- [Stored records]
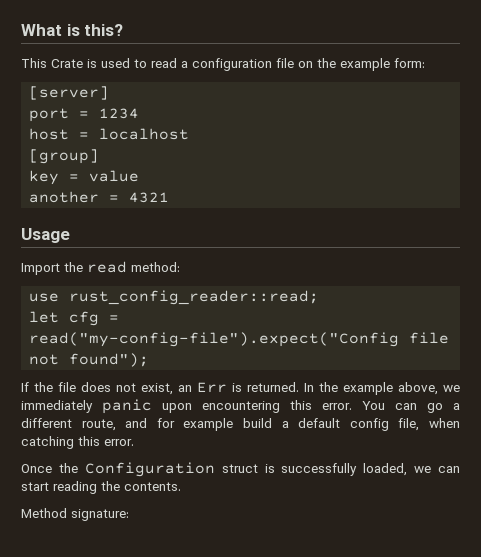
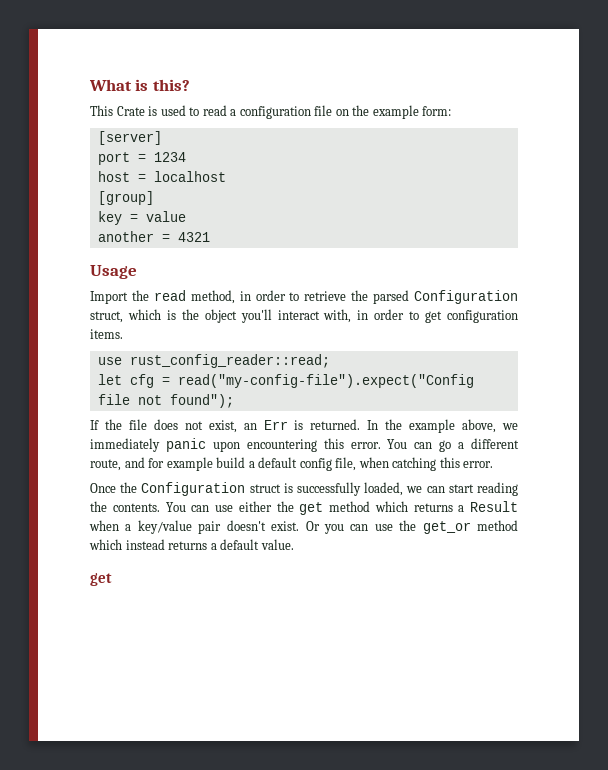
[131,262,180,272] method: -> [190,290,518,304] [90,309,518,323] [90,329,123,339] method, in order to retrieve the parsed Configuration struct, which is the object you'll interact with, in order to get configuration items.
[21,508,129,521] // Method signature: -> [165,501,518,515] [89,520,518,534] [89,539,294,550] [90,573,112,586] You can use either the get method which returns a Result when a key/value pair doesn't exist. Or you can use the get_or method which instead returns a default value. // get

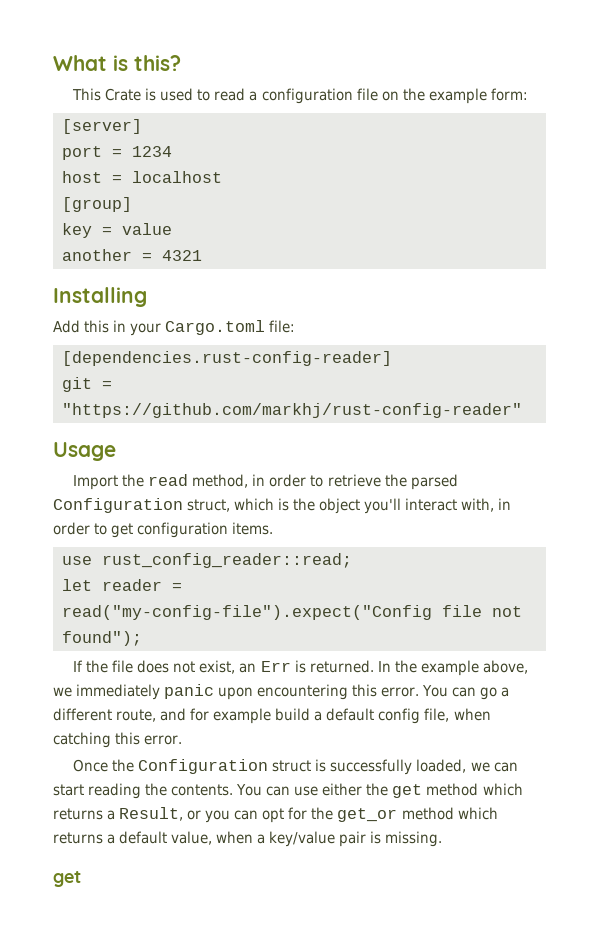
(210, 237) none -> [53,287,147,307] [53,320,296,336] [62,351,392,366] [62,377,112,392] [62,403,522,418] // Installing // Add this in your Cargo.toml file: // [dependencies.rust-config-reader] // git = "https://github.com/markhj/rust-config-reader"
[129,374,154,388] cfg -> [102,579,162,591] reader
[470,501,518,512] [89,520,518,534] [89,539,294,550] Result when a key/value pair doesn't exist. Or you can use the get_or method which instead returns a default value. -> [119,807,498,823] [53,831,443,847] Result, or you can opt for the get_or method which returns a default value, when a key/value pair is missing.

- [Task] Copy out the lines above that hold the string "instead".

- [Output below]
[21,508,129,521] // Method signature: -> [165,501,518,515] [89,520,518,534] [89,539,294,550] [90,573,112,586] You can use either the get method which returns a Result when a key/value pair doesn't exist. Or you can use the get_or method which instead returns a default value. // get
[470,501,518,512] [89,520,518,534] [89,539,294,550] Result when a key/value pair doesn't exist. Or you can use the get_or method which instead returns a default value. -> [119,807,498,823] [53,831,443,847] Result, or you can opt for the get_or method which returns a default value, when a key/value pair is missing.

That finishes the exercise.